▶ _EXTRACTED MATERIAL_:

--

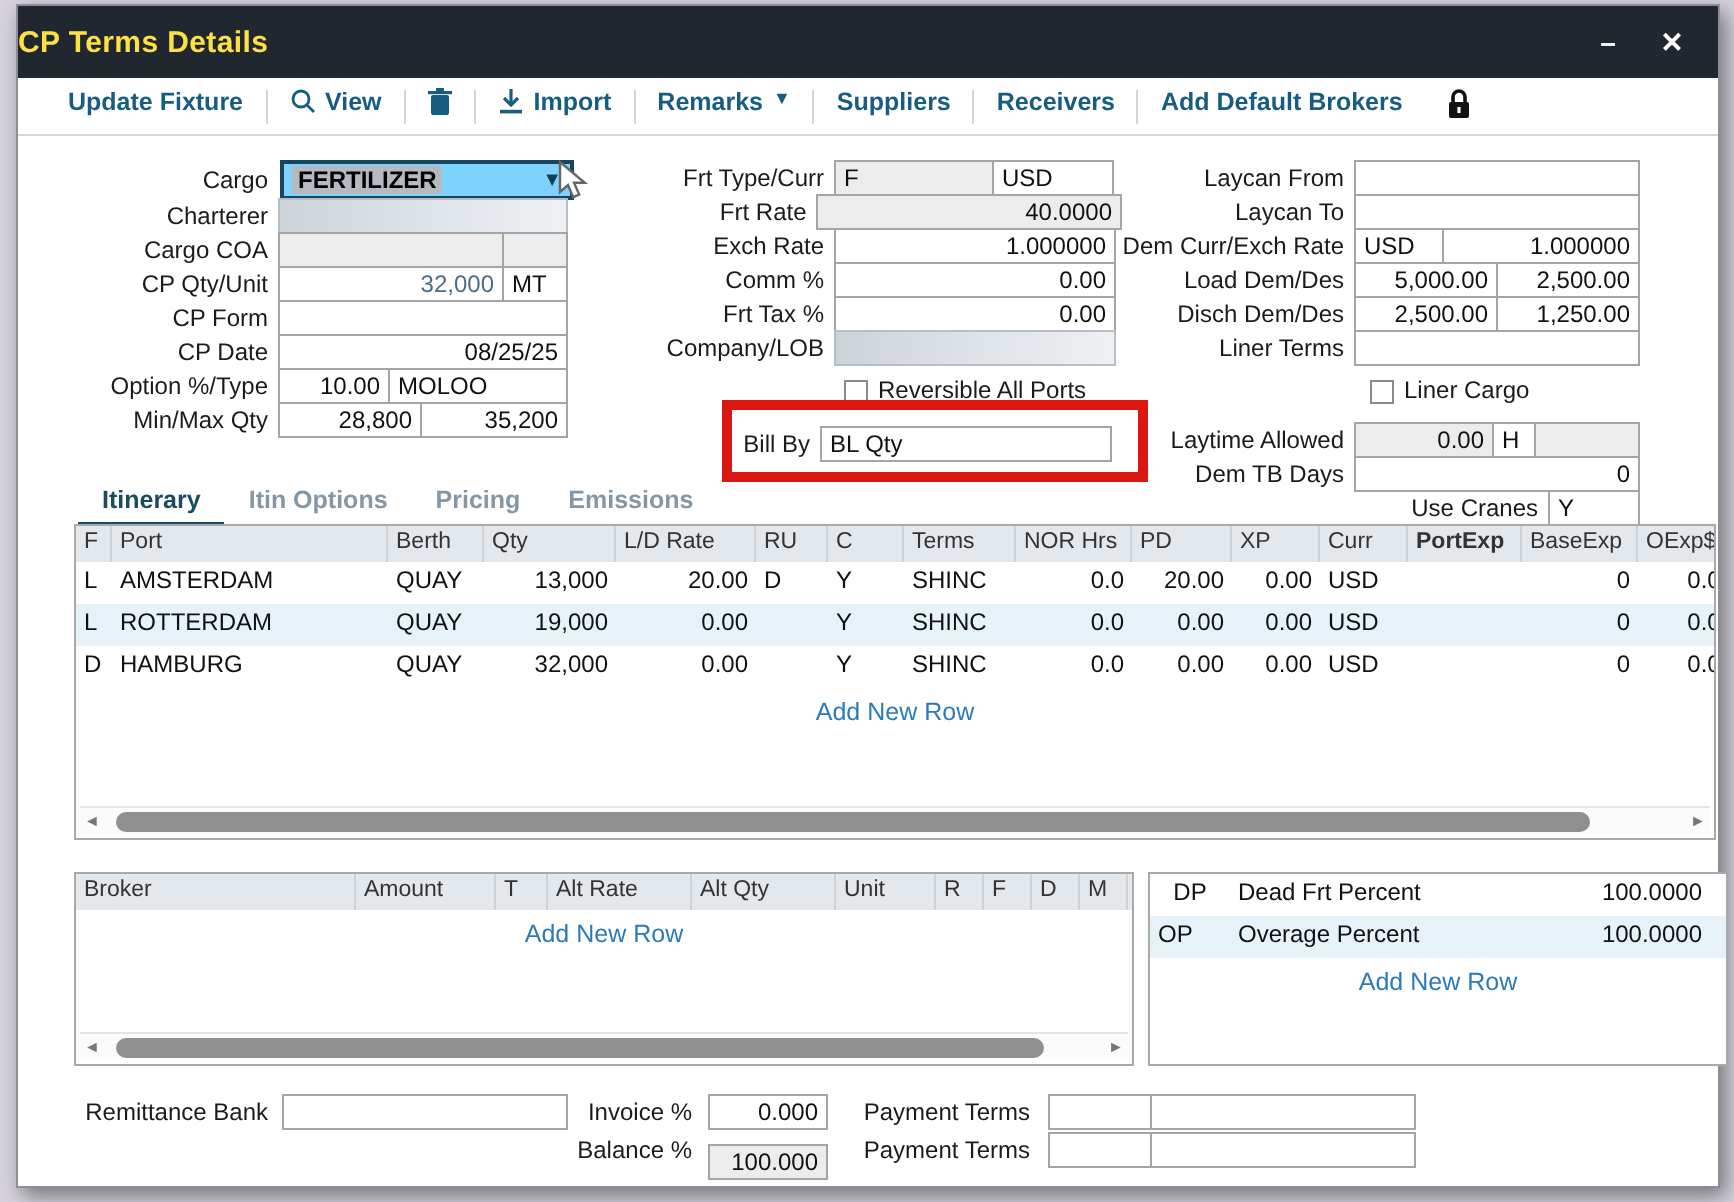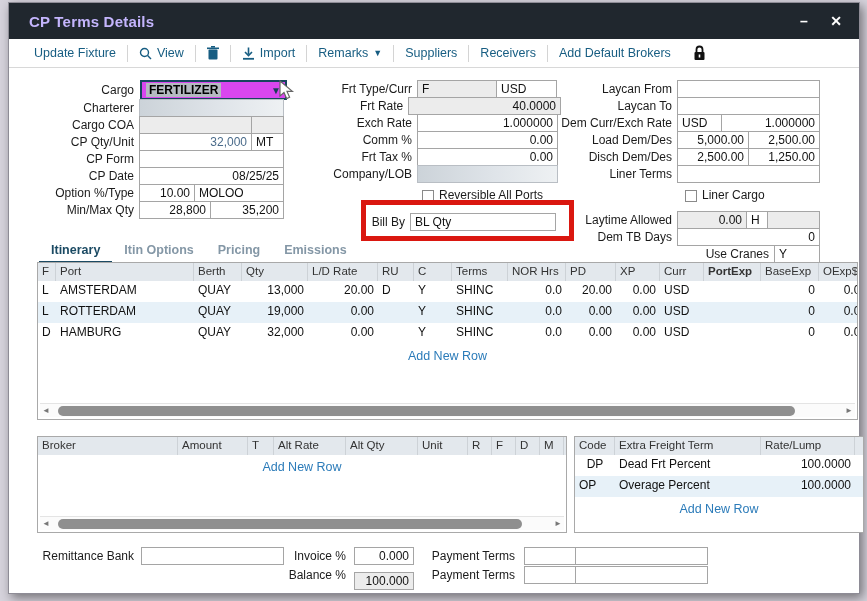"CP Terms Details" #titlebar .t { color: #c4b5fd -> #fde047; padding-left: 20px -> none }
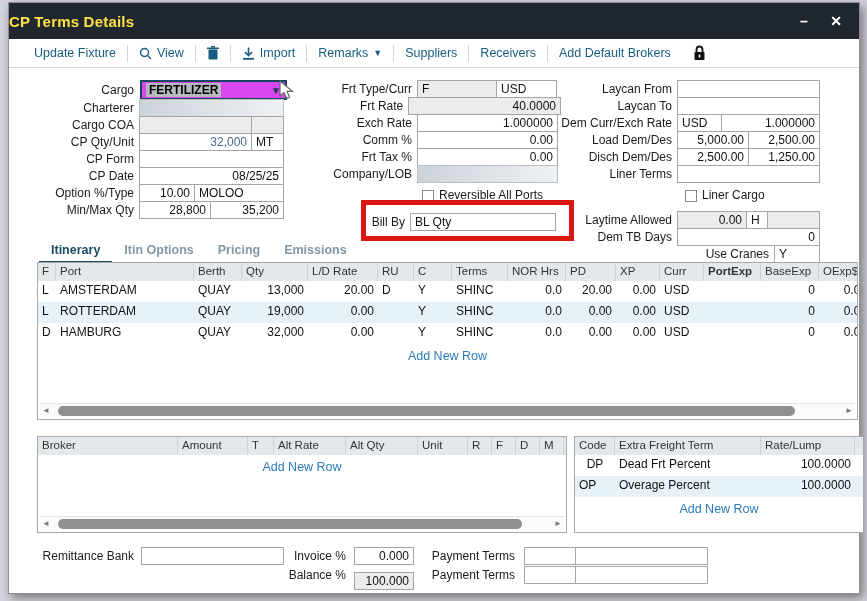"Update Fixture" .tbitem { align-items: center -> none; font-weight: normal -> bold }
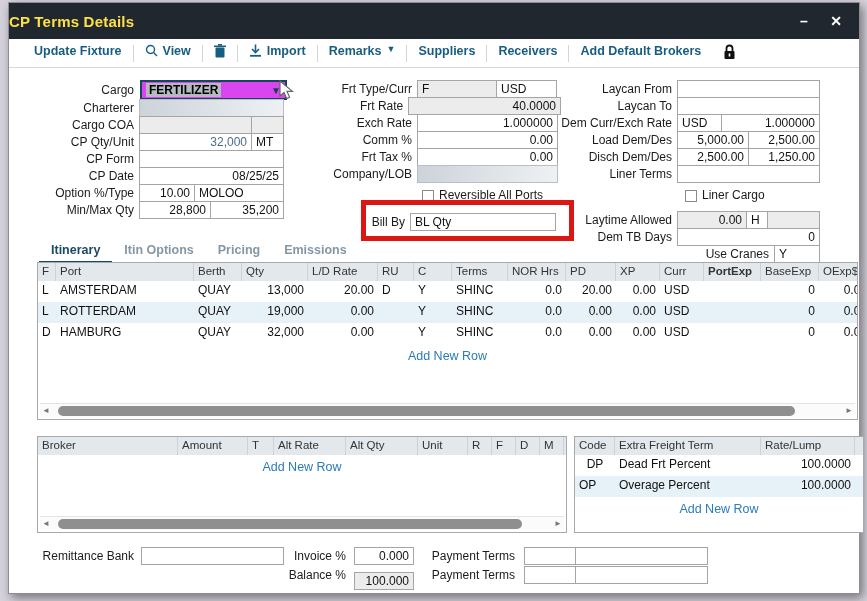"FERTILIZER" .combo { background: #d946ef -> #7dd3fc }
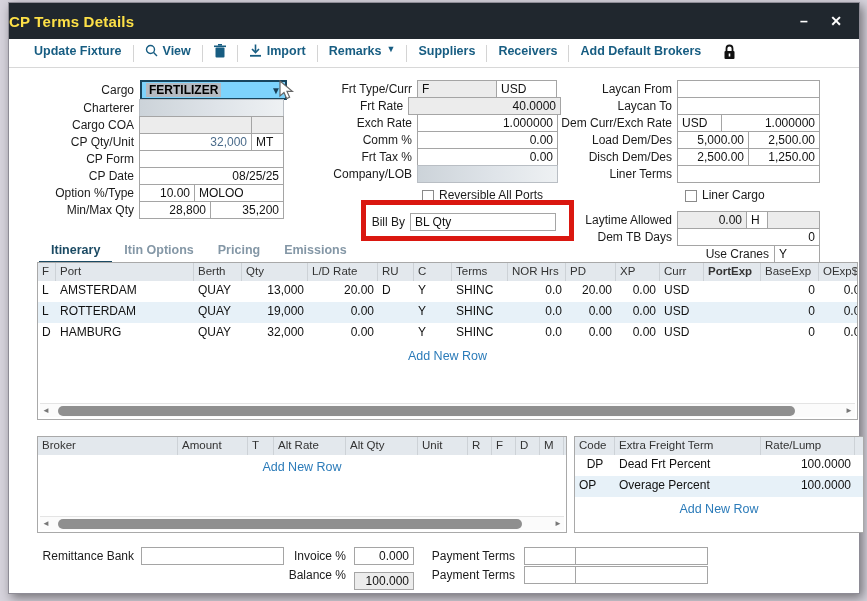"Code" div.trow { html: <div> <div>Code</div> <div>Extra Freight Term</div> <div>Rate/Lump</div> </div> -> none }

--

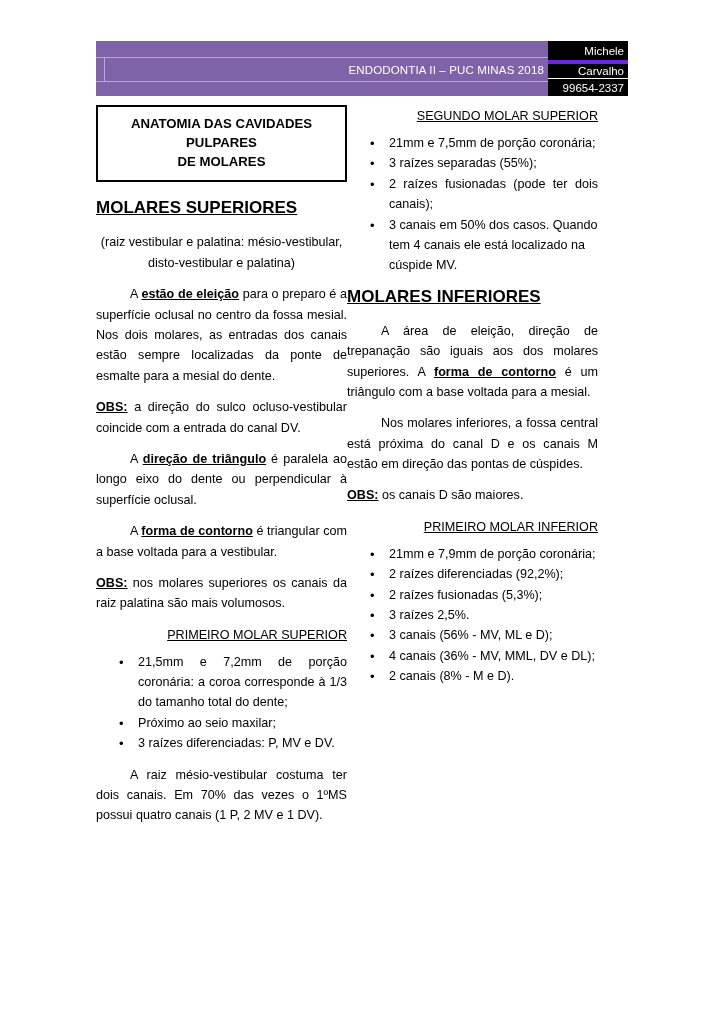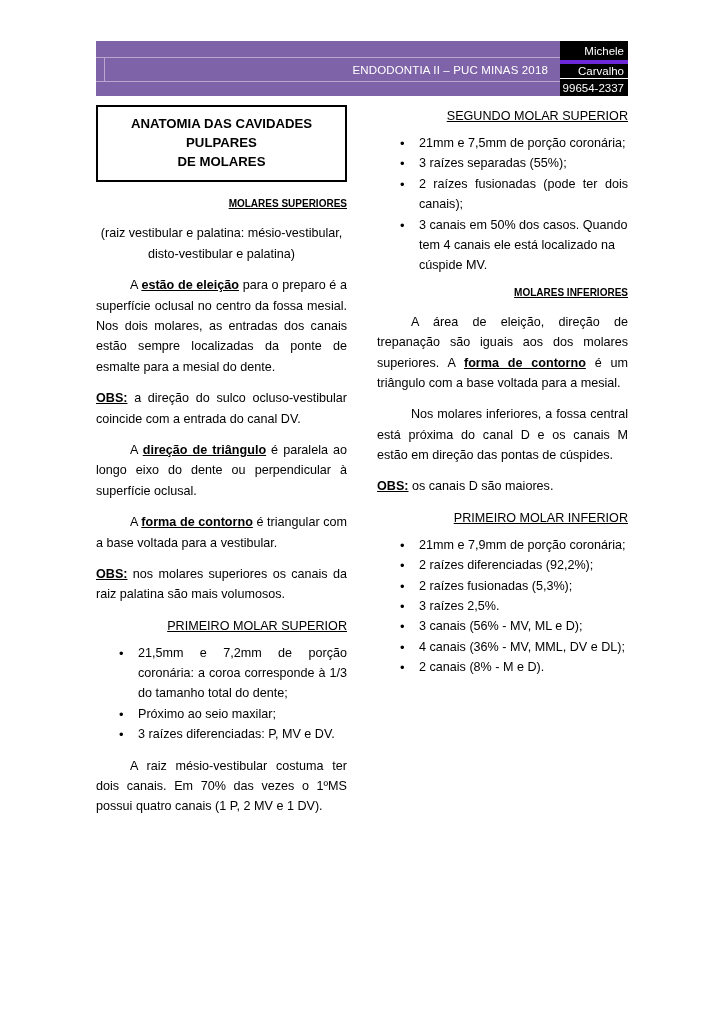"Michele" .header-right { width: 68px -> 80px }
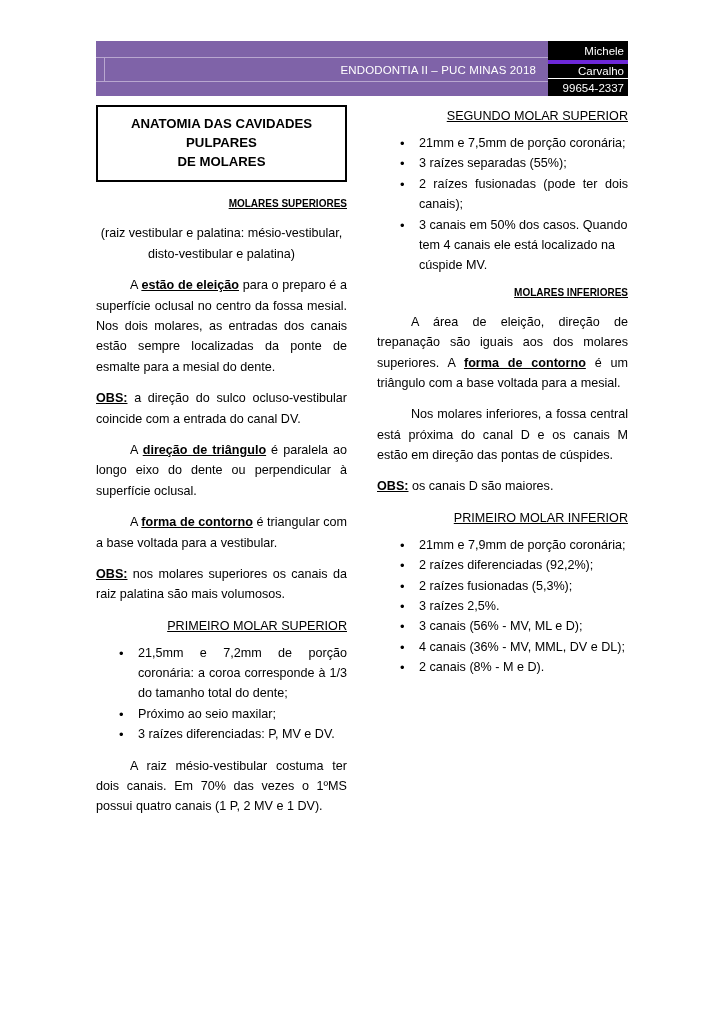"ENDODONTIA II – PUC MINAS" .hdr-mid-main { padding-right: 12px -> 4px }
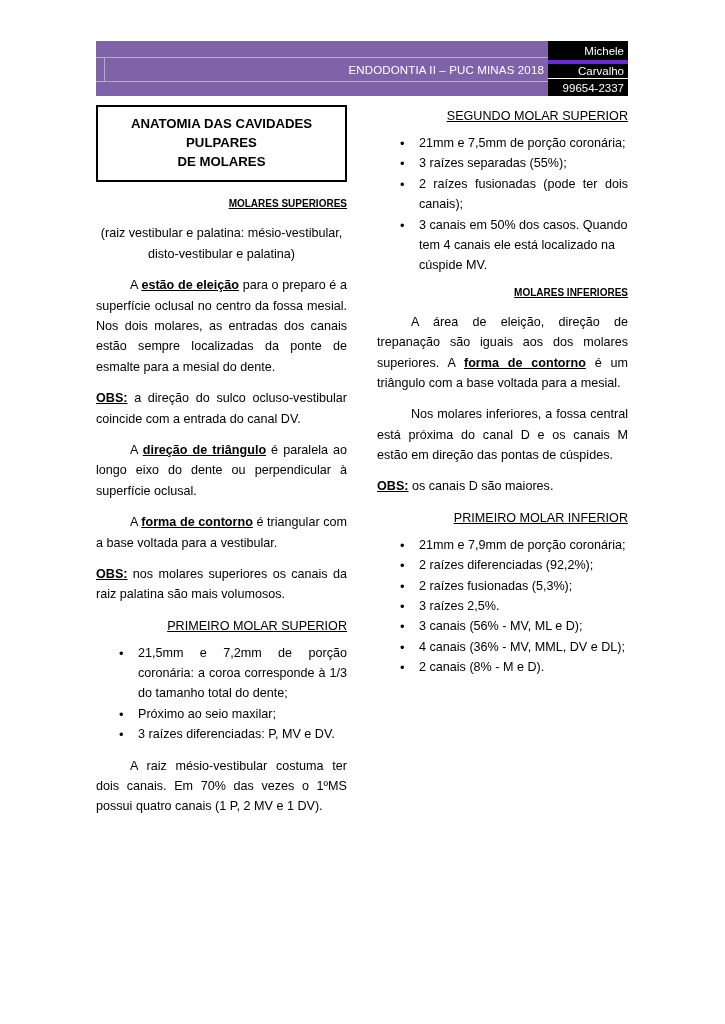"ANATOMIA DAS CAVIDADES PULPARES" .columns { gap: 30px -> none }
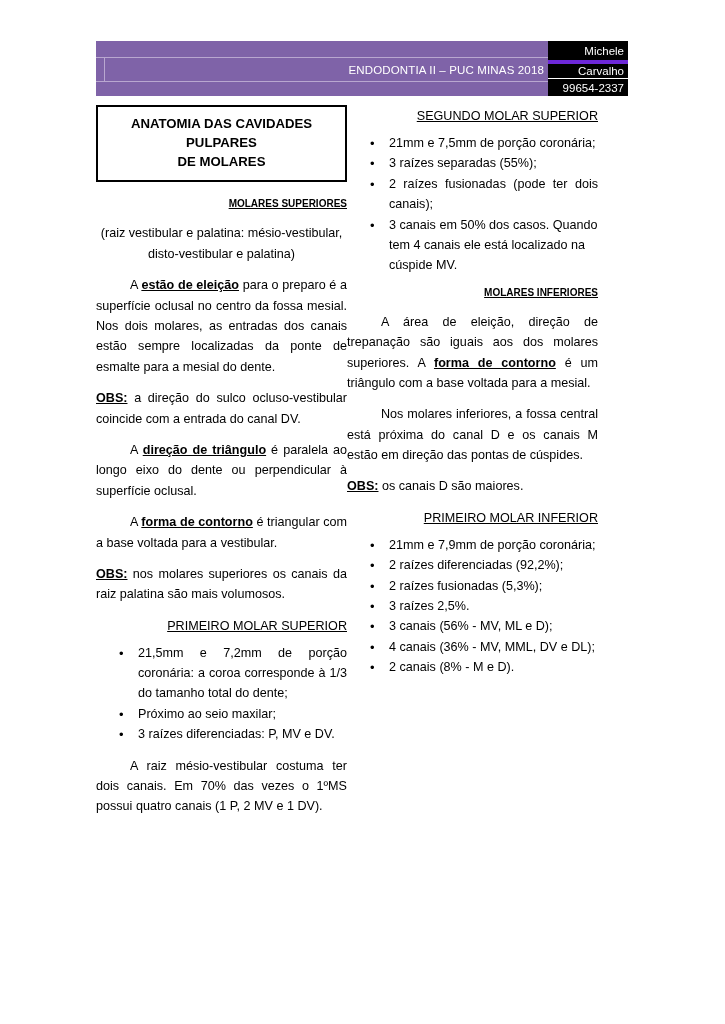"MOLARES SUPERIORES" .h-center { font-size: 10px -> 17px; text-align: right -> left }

--

▶ _EXERCISE GOAL_: Write out again exactly the lines above from the one with "color: #c4b5fd ->" through the one with "html: <div> <div>Code</div>", adding no other lines and no pictures.

▶ _YOUR SOLUTION_:
"CP Terms Details" #titlebar .t { color: #c4b5fd -> #fde047; padding-left: 20px -> none }
"Update Fixture" .tbitem { align-items: center -> none; font-weight: normal -> bold }
"FERTILIZER" .combo { background: #d946ef -> #7dd3fc }
"Code" div.trow { html: <div> <div>Code</div> <div>Extra Freight Term</div> <div>Rate/Lump</div> </div> -> none }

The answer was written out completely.